Note B - Per share amounts are based on the weighted average number of
common shares outstanding. Options have not been included in the
computations because their effect would not be dilutive.
Note C - In the opinion of management, all material adjustments which
are necessary for a fair statement of financial position, results of
operations and cash flows have been included in these financial
statements.
Note D - The results of the period are not necessarily indicative of
annual results due to seasonality of the business.
Note E - Financial information contained herein is unaudited.

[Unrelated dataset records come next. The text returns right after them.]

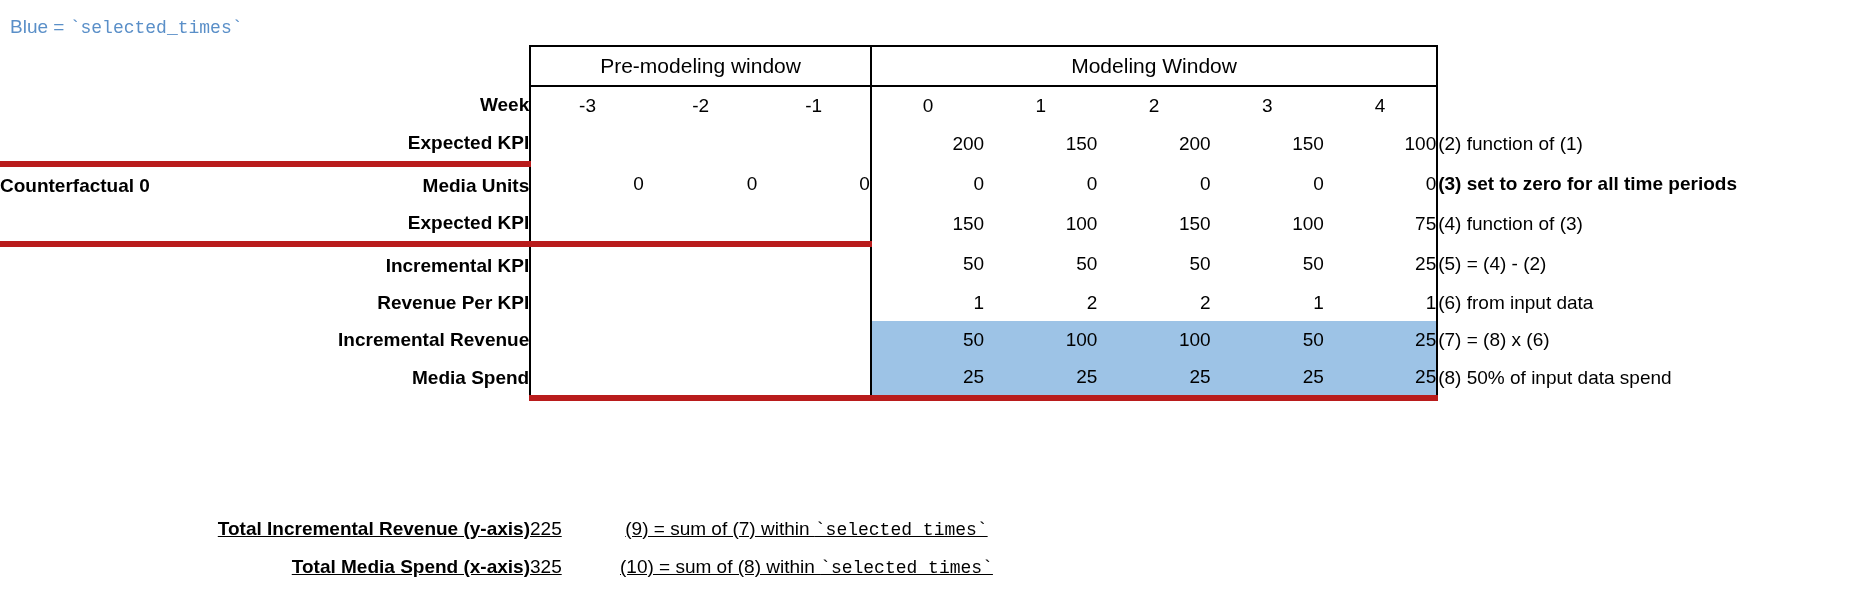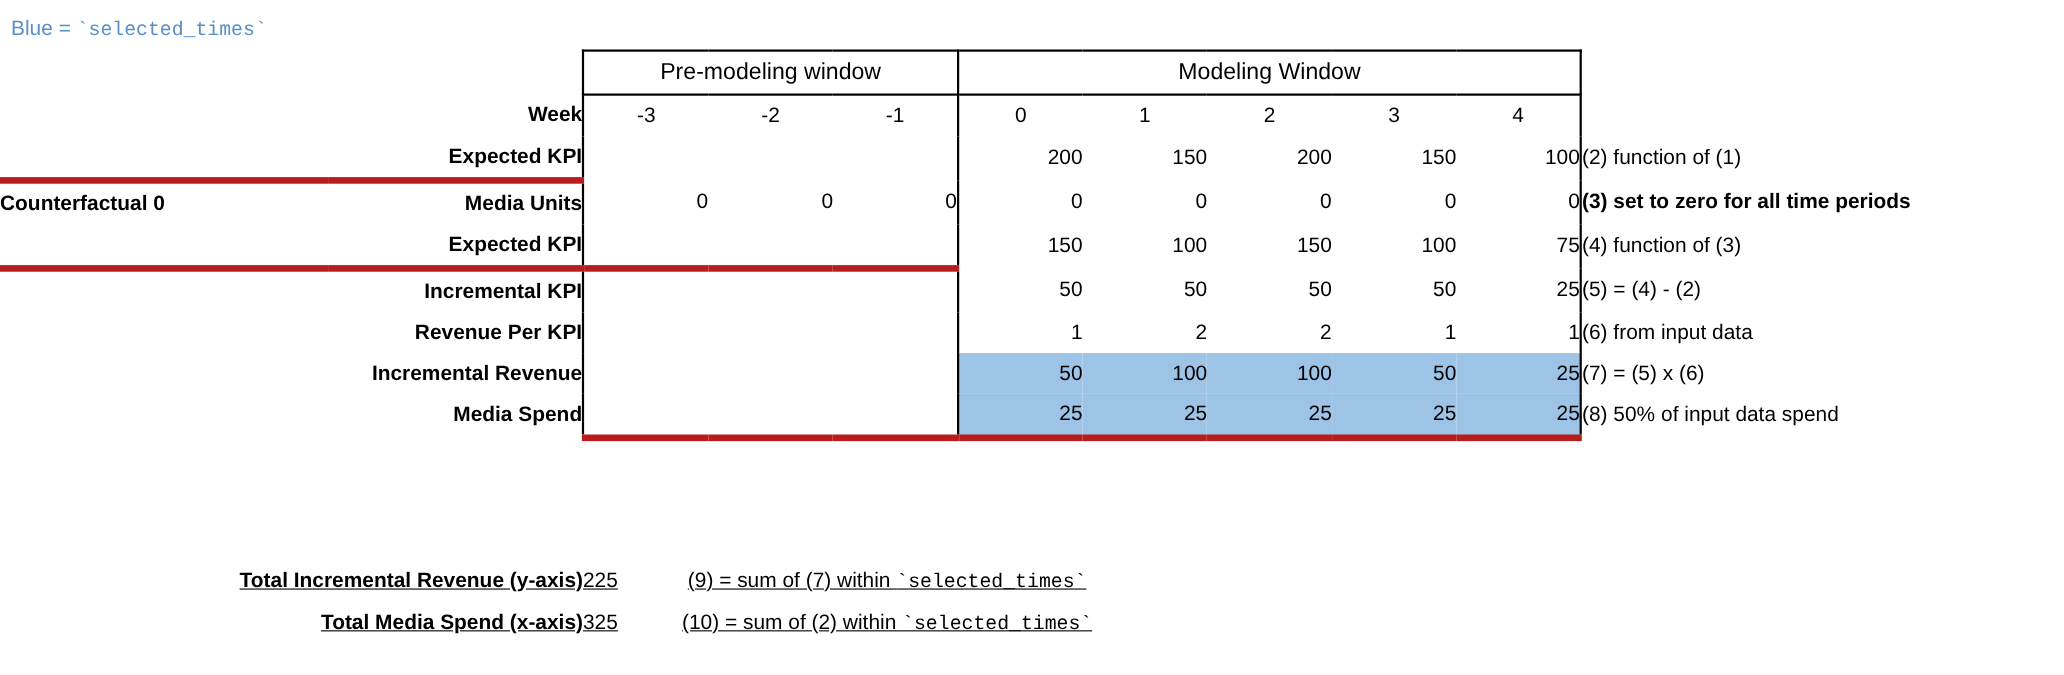--- a/index.html
+++ b/index.html
@@ -246,7 +246,7 @@
       <td class="num highlight">100</td>
       <td class="num highlight">50</td>
       <td class="num highlight vr">25</td>
-      <td class="note">(7) = (5) x (6)</td>
+      <td class="note">(7) = (8) x (6)</td>
     </tr>
 
     <tr>

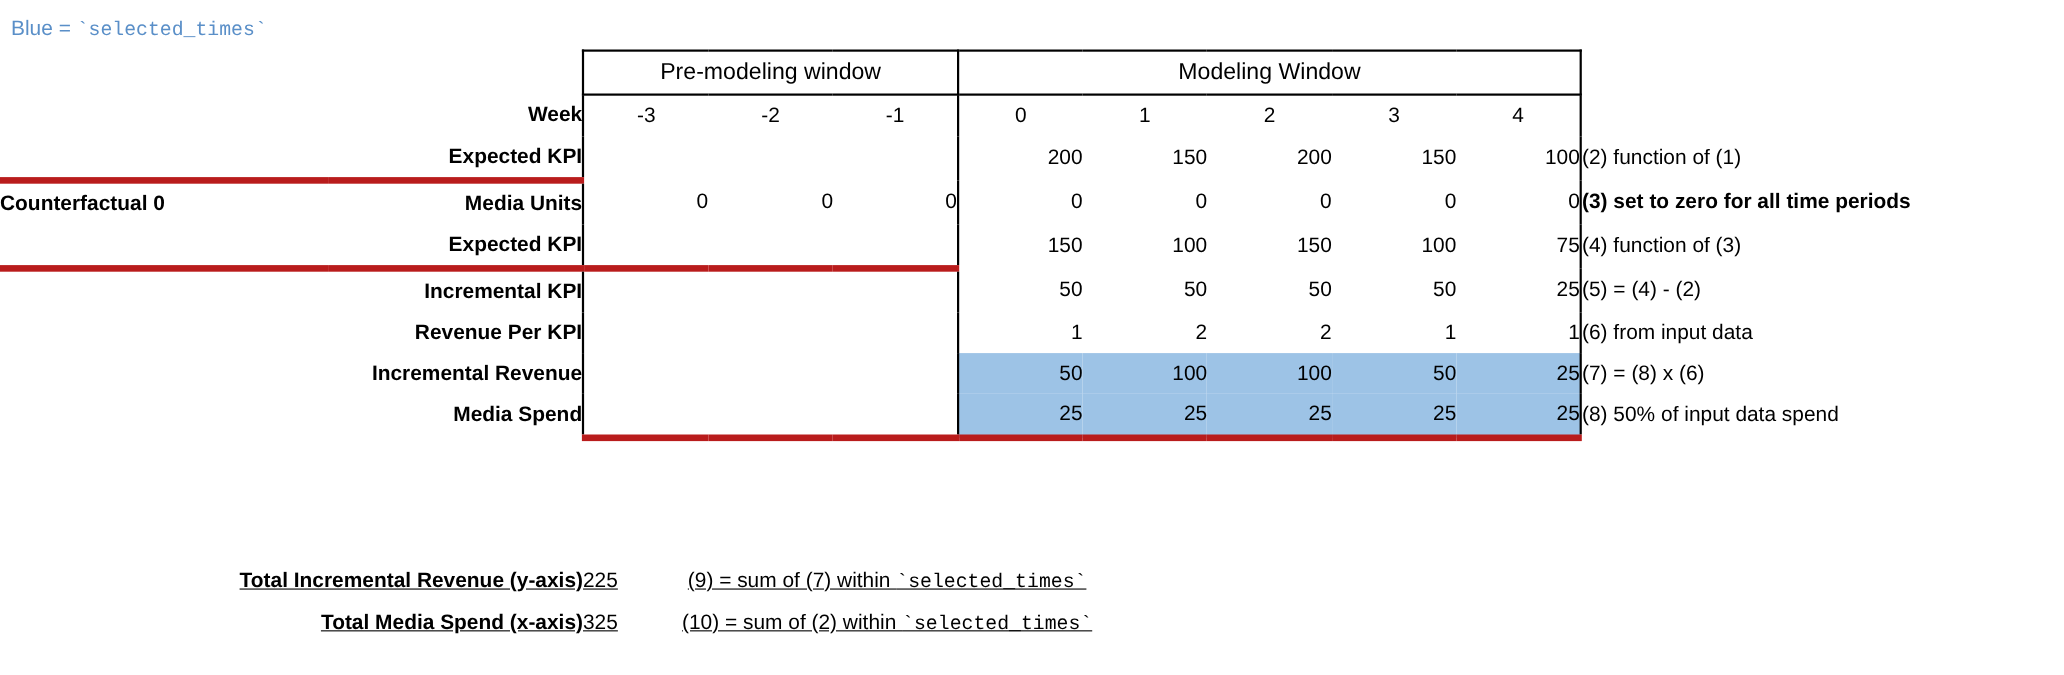--- a/index.html
+++ b/index.html
@@ -277,7 +277,7 @@
     <tr>
       <td class="t-label">Total Media Spend (x-axis)</td>
       <td class="t-value">325</td>
-      <td class="t-note"><span>(10) = sum of (2) within </span><span class="mono-inline">`selected_times`</span></td>
+      <td class="t-note"><span>(10) = sum of (8) within </span><span class="mono-inline">`selected_times`</span></td>
     </tr>
   </tbody>
     </table>

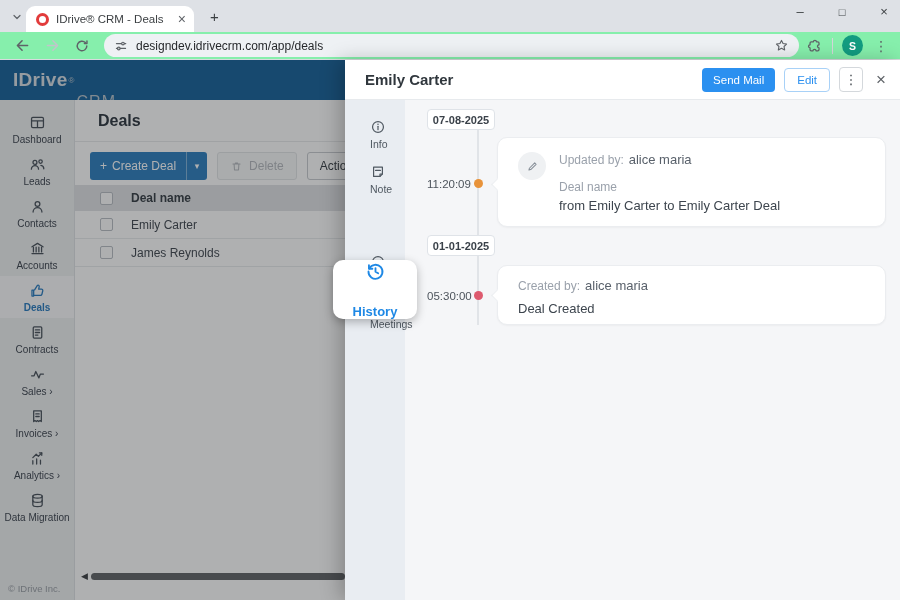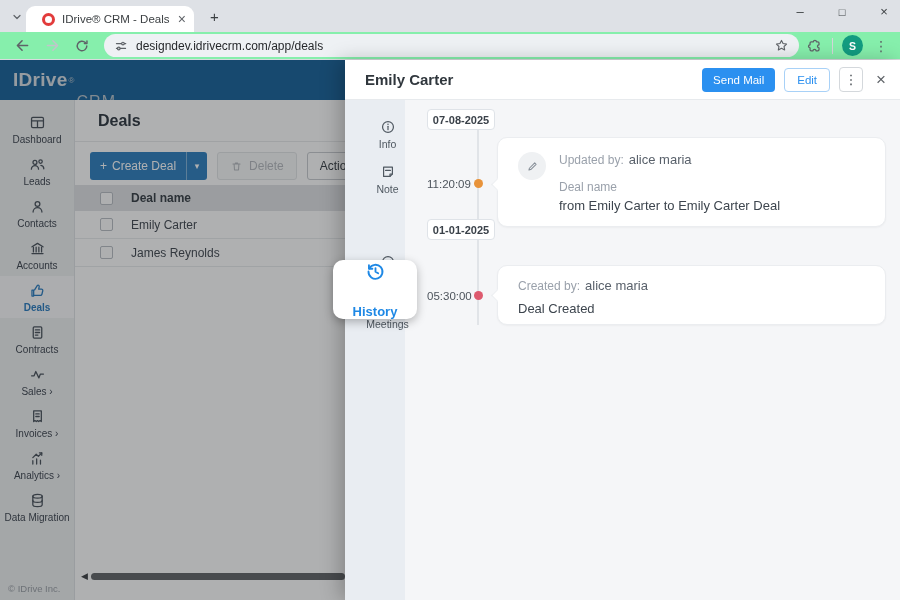--- a/index.html
+++ b/index.html
@@ -10,7 +10,7 @@
   
   .tabbar { position:absolute; top:0; left:0; width:900px; height:32px; background:#dee1e6; }
   .tab-search { position:absolute; left:8px; top:8px; width:18px; height:18px; color:#5f6368; display:flex; align-items:center; justify-content:center; cursor:pointer; }
-  .browser-tab { position:absolute; left:26px; top:6px; width:168px; height:26px; background:#ffffff; border-radius:9px 9px 0 0; display:flex; align-items:center; padding:0 8px 0 16px; }
+  .browser-tab { position:absolute; left:26px; top:6px; width:168px; height:26px; background:#ffffff; border-radius:9px 9px 0 0; display:flex; align-items:center; padding:0 8px 0 10px; }
   .favicon { width:13px; height:13px; border:3px solid #e23b3b; border-radius:50%; flex:0 0 auto; }
   .tab-title { font-size:11.5px; color:#3c4043; margin-left:7px; white-space:nowrap; overflow:hidden; flex:1; }
   .tab-close { font-size:14px; color:#5f6368; margin-left:6px; cursor:pointer; line-height:1; }

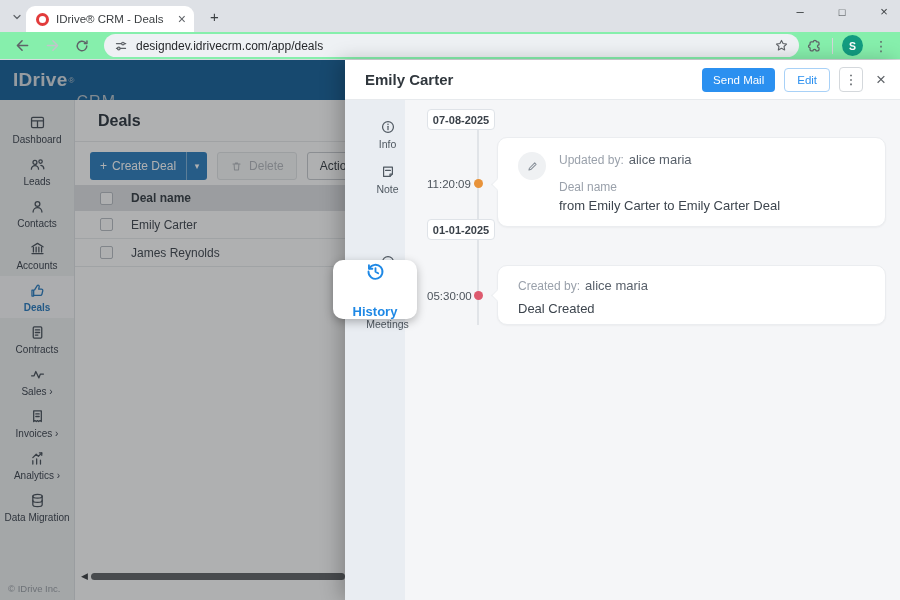--- a/index.html
+++ b/index.html
@@ -76,7 +76,7 @@
 
   .panel-body { position:absolute; top:40px; left:0; right:0; bottom:0; }
   .tabstrip { position:absolute; top:0; left:0; bottom:0; width:60px; background:#e9edf2; padding-top:12px; }
-  .strip-item { height:45px; display:flex; flex-direction:column; align-items:center; justify-content:center; gap:3px; color:#4f5861; cursor:pointer;padding-left:25px; }
+  .strip-item { height:45px; display:flex; flex-direction:column; align-items:flex-start; justify-content:center; gap:3px; color:#4f5861; cursor:pointer;padding-left:25px; }
   .strip-item .lbl { font-size:10.5px; }
   .strip-item.placeholder { visibility:hidden; }
 

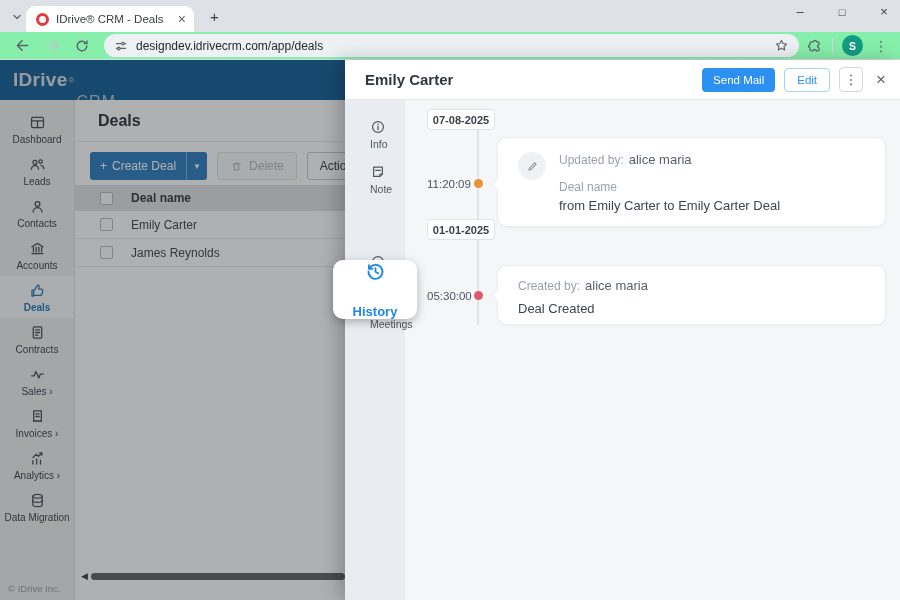--- a/index.html
+++ b/index.html
@@ -86,7 +86,7 @@
   .tl { position:absolute; top:0; left:60px; right:0; bottom:0; }
   .tl-line { position:absolute; left:72px; top:19px; width:2px; height:206px; background:#e1e4e8; }
   .chip { position:absolute; left:22px; width:68px; height:21px; background:#fff; border:1px solid #dfe3e8; border-radius:4px; font-size:11px; font-weight:700; color:#3a4149; display:flex; align-items:center; justify-content:center; z-index:2; }
-  .chip.c1 { top:9px; } .chip.c2 { top:119px; }
+  .chip.c1 { top:9px; } .chip.c2 { top:135px; }
   .tl-time { position:absolute; left:22px; font-size:11.5px; color:#4d545c; }
   .tl-time.t1 { top:78px; } .tl-time.t2 { top:190px; }
   .dot { position:absolute; left:69px; width:9px; height:9px; border-radius:50%; z-index:2; }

Note F - The Company is contingently liable to various financial
institutions on repurchase agreements in connection with wholesale
inventory financing. In general, inventory is repurchased by the
Company upon default by a dealer with a financing institution and then
resold through normal distribution channels. In addition, the Company
is contingently liable to financial institutions for letters of credit
which were established to satisfy the self-insured workers'
compensation regulations of the states in which the Company conducted
manufacturing operations.
Management does not expect that losses, if any, from the contingencies
described above will be of material importance to the financial
condition or earnings of the Company.
Note G - The Financial Accounting Standards Board (FASB) has issued
Statement of Financial Accounting Standards (FAS) 131, "Disclosures
about Segments of an Enterprise and Related Information". Management
does not anticipate that the adoption of this standard will have a
significant effect on earnings or the financial position of the
Company.
Note H - Registrant leases general executive and administrative
offices in Long Beach, California. The lease has been renewed on these
facilities through March 14, 2001. At that time, per the lease
agreement, the lease may be renewed for another two years.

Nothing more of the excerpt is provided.